**WHAT TO WORK ON:**
Look through the listing and report every line that has "invoice" in it.

• • • • •

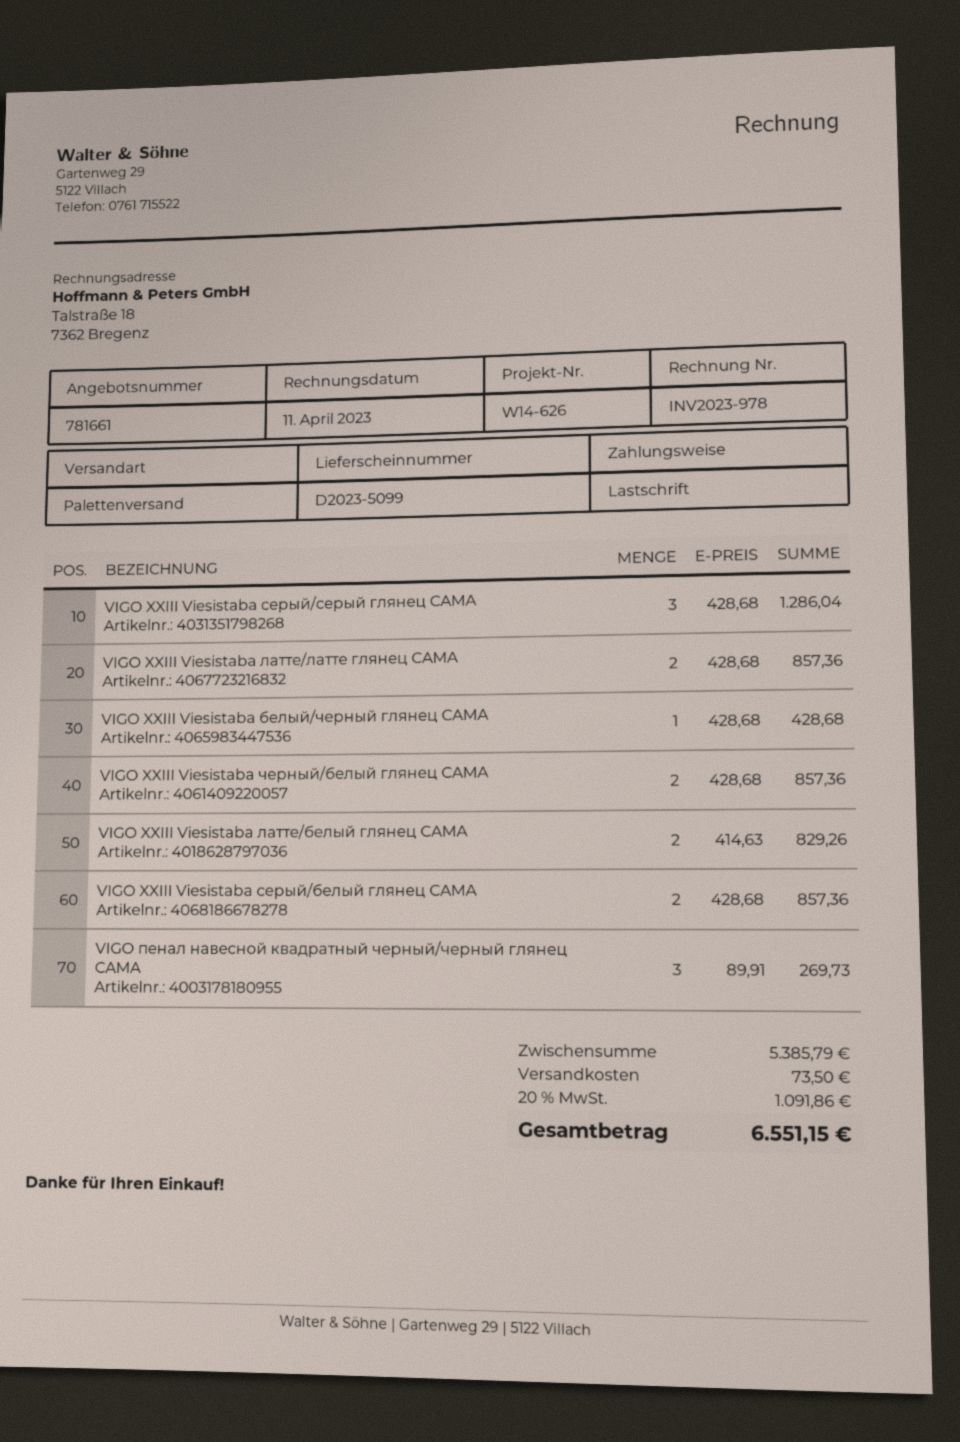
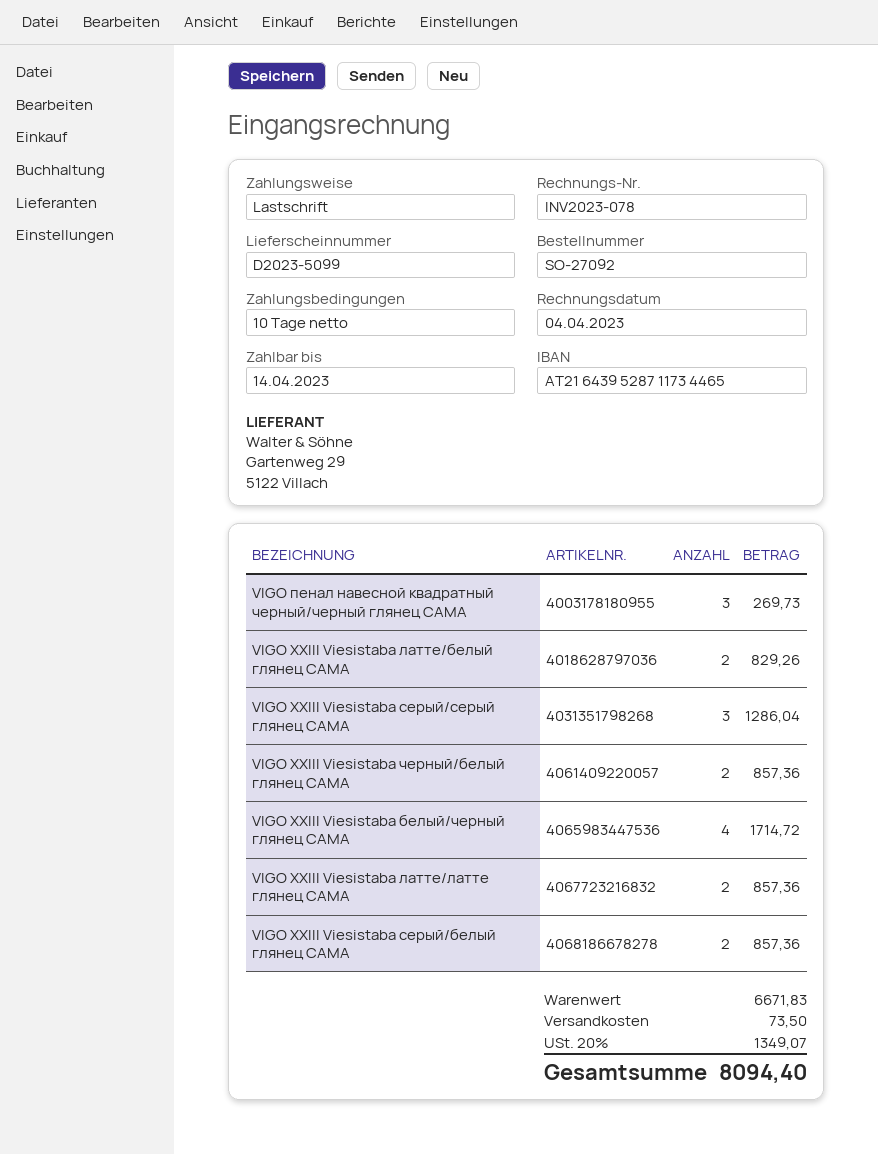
invoice number: INV2023-978 -> INV2023-078
invoice date: 2023-04-11 -> 2023-04-04
VIGO XXIII Viesistaba белый/черный глянец CAMA: 1 for 428.68 -> 4 for 1714.72
subtotal: 5385.79 -> 6671.83
tax: 20% = 1091.86 -> 20% = 1349.07
total: 6551.15 -> 8094.40

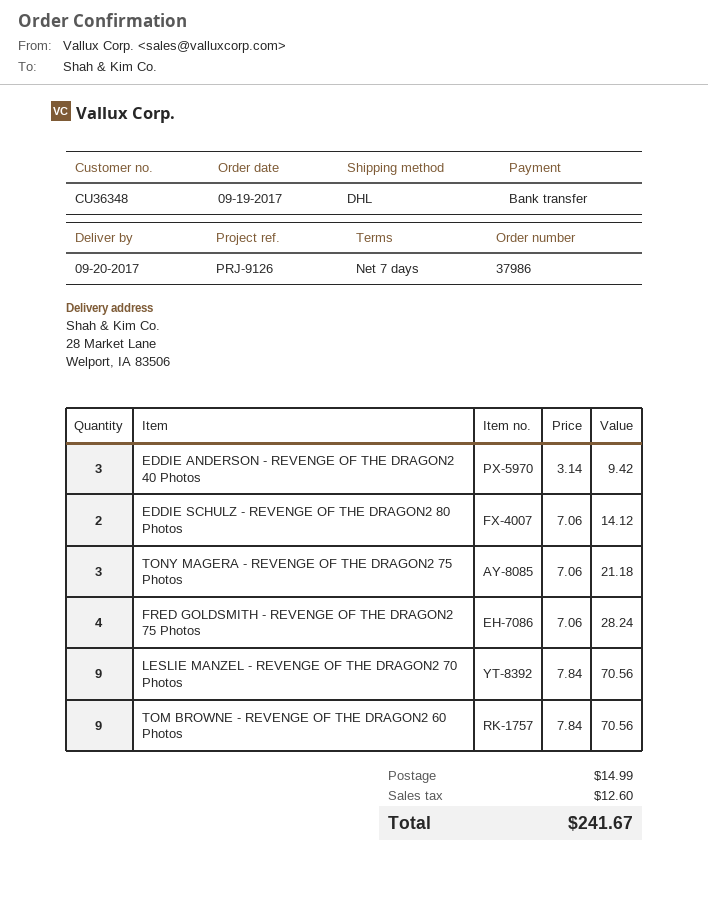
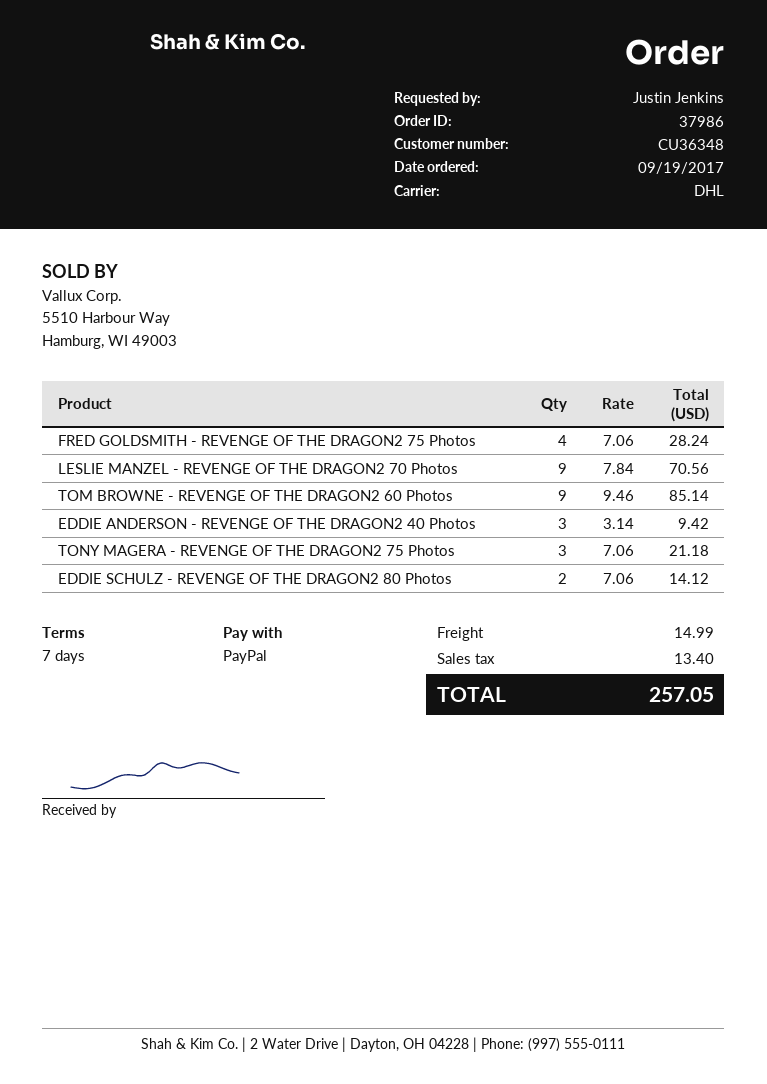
payment method: bank transfer -> PayPal
TOM BROWNE - REVENGE OF THE DRAGON2 60 Photos: 9 x 7.84 = 70.56 -> 9 x 9.46 = 85.14
tax: 12.60 -> 13.40
total: 241.67 -> 257.05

• • • • •

**SOLUTION BELOW:**
invoice number: INV2023-978 -> INV2023-078
invoice date: 2023-04-11 -> 2023-04-04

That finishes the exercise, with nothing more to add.